Data items
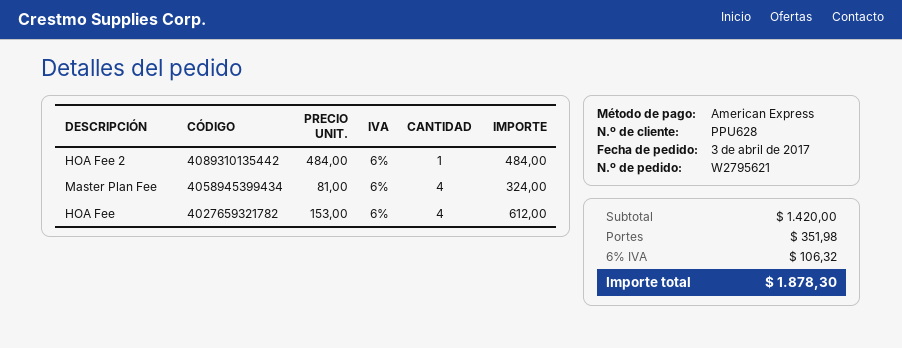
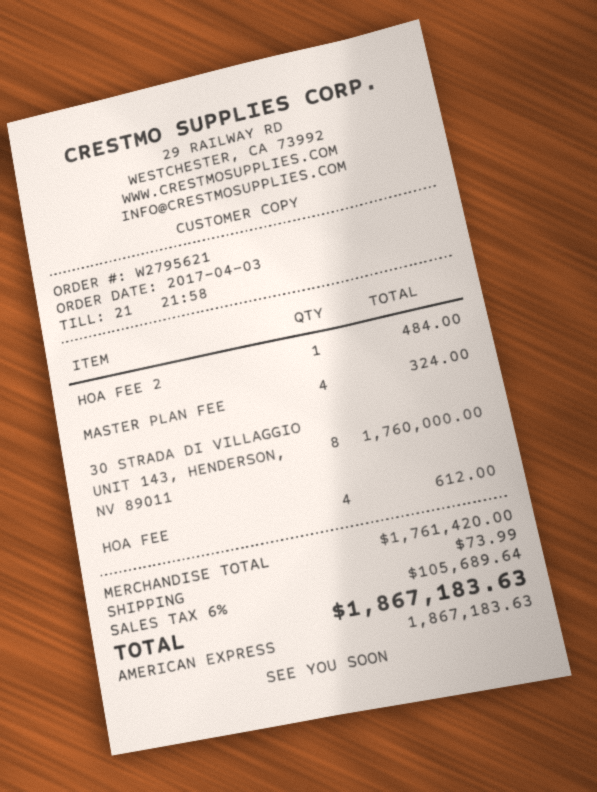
30 STRADA DI VILLAGGIO UNIT 143, HENDERSON, NV 89011: none -> 8 for 1760000.00
subtotal: 1420.00 -> 1761420.00
shipping: 351.98 -> 73.99
tax: 6% = 106.32 -> 6% = 105689.64
total: 1878.30 -> 1867183.63

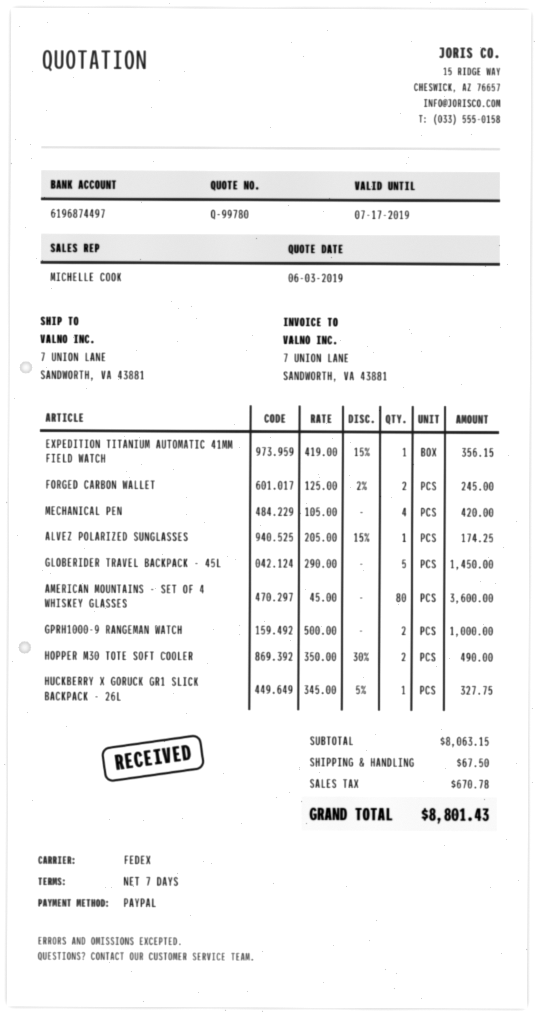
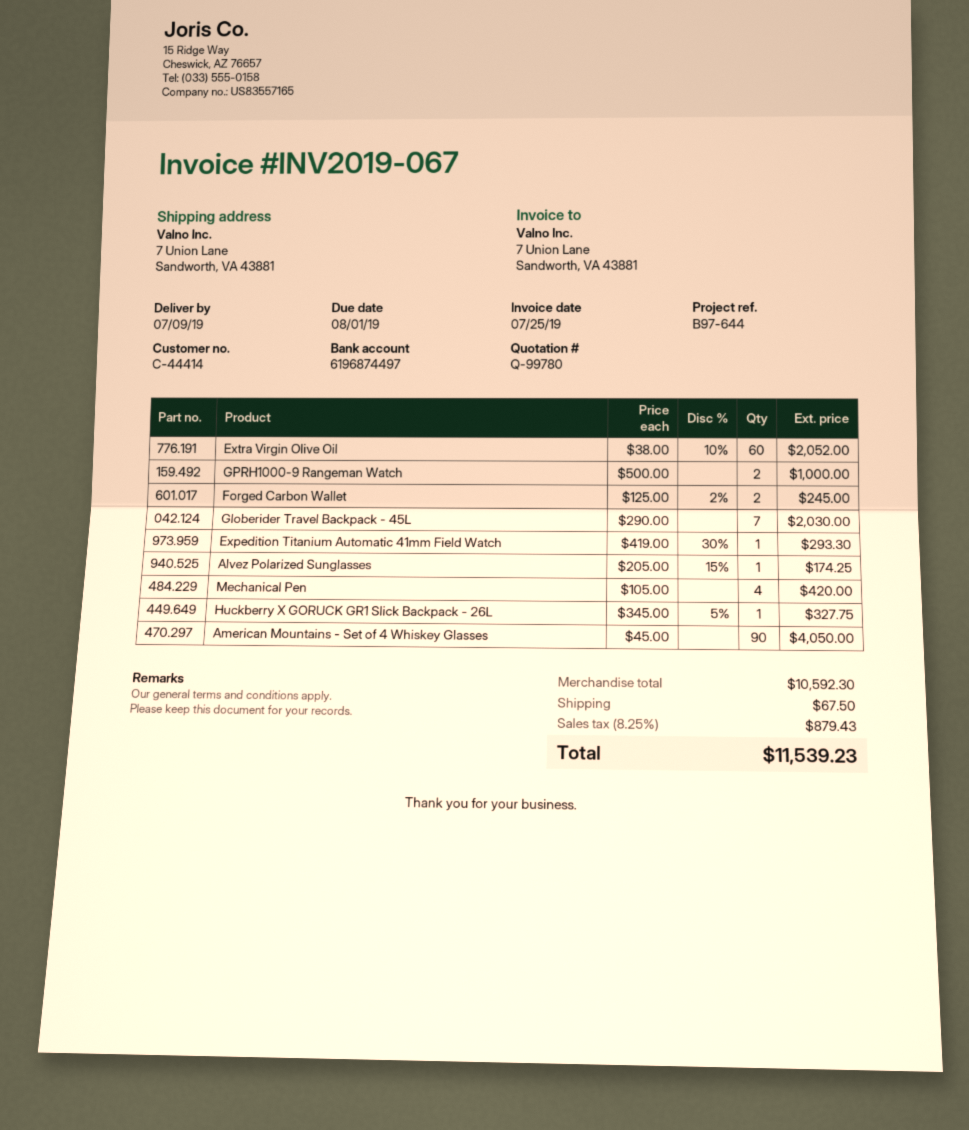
EXPEDITION TITANIUM AUTOMATIC 41MM FIELD WATCH: 1 x 419.00 - 15% = 356.15 -> 1 x 419.00 - 30% = 293.30
GLOBERIDER TRAVEL BACKPACK - 45L: 5 x 290.00 = 1450.00 -> 7 x 290.00 = 2030.00
AMERICAN MOUNTAINS - SET OF 4 WHISKEY GLASSES: 80 x 45.00 = 3600.00 -> 90 x 45.00 = 4050.00
HOPPER M30 TOTE SOFT COOLER: 2 x 350.00 - 30% = 490.00 -> none
Extra Virgin Olive Oil: none -> 60 x 38.00 - 10% = 2052.00
subtotal: 8063.15 -> 10592.30
tax: 670.78 -> 879.43
total: 8801.43 -> 11539.23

* [WHAT THE TASK ASKS] Copy each line of the data that contains the word "subtotal".

* [YOUR RESPONSE]
subtotal: 1420.00 -> 1761420.00
subtotal: 8063.15 -> 10592.30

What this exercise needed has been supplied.